Comment by gjm11

9 months ago

My understanding of the situation is that:

1. Waksman's algorithm works in any commutative ring admitting division by 2.

2. In particular, it won't work when the matrix entries are themselves matrices, which means you can't use it recursively to get an algorithm for n-by-n matrices with large n with a better exponent than you get from Strassen's algorithm.

3. The Deep Mind paper is annoyingly unexplicit about whether the algorithm it reports has that property or not.

4. What they say about tensors suggests that their algorithm can be used recursively to do better than Strassen (but, note, there are other algorithms that are substantially better for very large n which using their algorithm recursively would very much not outperform) but it's possible I've misunderstood.

5. They explicitly talk about complex-valued matrices, but I think they don't mean "complex numbers as opposed to matrices, so you can't do this recursively" but "complex numbers as opposed to real numbers, so our algorithm doesn't get you a 4x4 matmul using 48 real multiplications".

I am not certain about points 4 and 5. The language in the paper is a bit vague.
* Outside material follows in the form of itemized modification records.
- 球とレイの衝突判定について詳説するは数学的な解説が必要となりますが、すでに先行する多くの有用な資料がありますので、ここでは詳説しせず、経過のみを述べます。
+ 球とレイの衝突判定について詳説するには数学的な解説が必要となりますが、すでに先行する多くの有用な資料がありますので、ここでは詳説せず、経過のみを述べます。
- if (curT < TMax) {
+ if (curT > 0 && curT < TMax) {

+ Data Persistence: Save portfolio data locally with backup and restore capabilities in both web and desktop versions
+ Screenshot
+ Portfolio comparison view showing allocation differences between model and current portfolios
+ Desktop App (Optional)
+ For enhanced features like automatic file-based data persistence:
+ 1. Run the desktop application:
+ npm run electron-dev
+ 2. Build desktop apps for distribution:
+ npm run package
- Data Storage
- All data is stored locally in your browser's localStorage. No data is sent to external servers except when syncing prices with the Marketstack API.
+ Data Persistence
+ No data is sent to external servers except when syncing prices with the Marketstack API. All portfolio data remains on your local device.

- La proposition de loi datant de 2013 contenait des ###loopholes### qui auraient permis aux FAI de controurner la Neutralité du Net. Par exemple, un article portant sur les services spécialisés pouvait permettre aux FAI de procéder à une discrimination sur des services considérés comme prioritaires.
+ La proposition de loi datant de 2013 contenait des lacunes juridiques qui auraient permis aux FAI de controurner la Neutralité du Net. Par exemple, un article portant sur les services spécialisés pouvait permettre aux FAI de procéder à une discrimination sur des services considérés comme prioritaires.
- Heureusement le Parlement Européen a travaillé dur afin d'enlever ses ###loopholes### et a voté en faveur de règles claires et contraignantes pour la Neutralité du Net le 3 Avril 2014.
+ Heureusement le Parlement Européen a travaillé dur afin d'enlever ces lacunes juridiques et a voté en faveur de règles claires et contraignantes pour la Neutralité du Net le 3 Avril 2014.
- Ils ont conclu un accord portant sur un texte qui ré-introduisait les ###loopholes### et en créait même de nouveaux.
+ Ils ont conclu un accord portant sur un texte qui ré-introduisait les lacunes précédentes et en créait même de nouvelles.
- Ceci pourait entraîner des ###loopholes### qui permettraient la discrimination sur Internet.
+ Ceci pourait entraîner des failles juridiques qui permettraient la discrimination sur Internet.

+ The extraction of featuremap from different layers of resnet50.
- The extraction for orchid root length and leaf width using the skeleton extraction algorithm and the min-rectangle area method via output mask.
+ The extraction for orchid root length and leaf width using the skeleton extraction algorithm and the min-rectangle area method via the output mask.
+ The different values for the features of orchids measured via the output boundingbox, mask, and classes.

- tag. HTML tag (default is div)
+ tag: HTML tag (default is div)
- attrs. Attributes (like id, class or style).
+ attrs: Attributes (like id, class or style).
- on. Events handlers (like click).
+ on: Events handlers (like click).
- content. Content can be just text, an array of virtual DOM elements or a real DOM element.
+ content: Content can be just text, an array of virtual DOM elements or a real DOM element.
There may be supporting material with more details but I haven't looked.

2 comments

gjm11

wbhart 9 months ago

1. Correct

2. Correct, however you can use Waksman as a basecase and always beat Strassen (though it is not asymptotically better of course).

5. Possible, but even so, there is already an algorithm that will work with 46 real multiplications (and some divisions by 2). The real numbers are commutative and admit division by 2.

gjm11 9 months ago

My point about #5 was just that their emphasis on "complex numbers" isn't necessarily (and I think probably isn't) an admission that their algorithm can't be applied recursively.
If it can be, then it is a genuine advance in the sense that it yields faster large-n matmuls than were previously available just by recursive application of a 4x4 matmul algorithm.
None of which, to be clear, makes it OK that they don't make any mention of earlier work that does 4x4 matmuls over commutative rings faster than their algorithm does. I suspect they didn't check the literature carefully enough before publication. In any case, good scholarship means being clear about what in your work is a genuine advance on what's already known and what isn't, and they failed to do that here.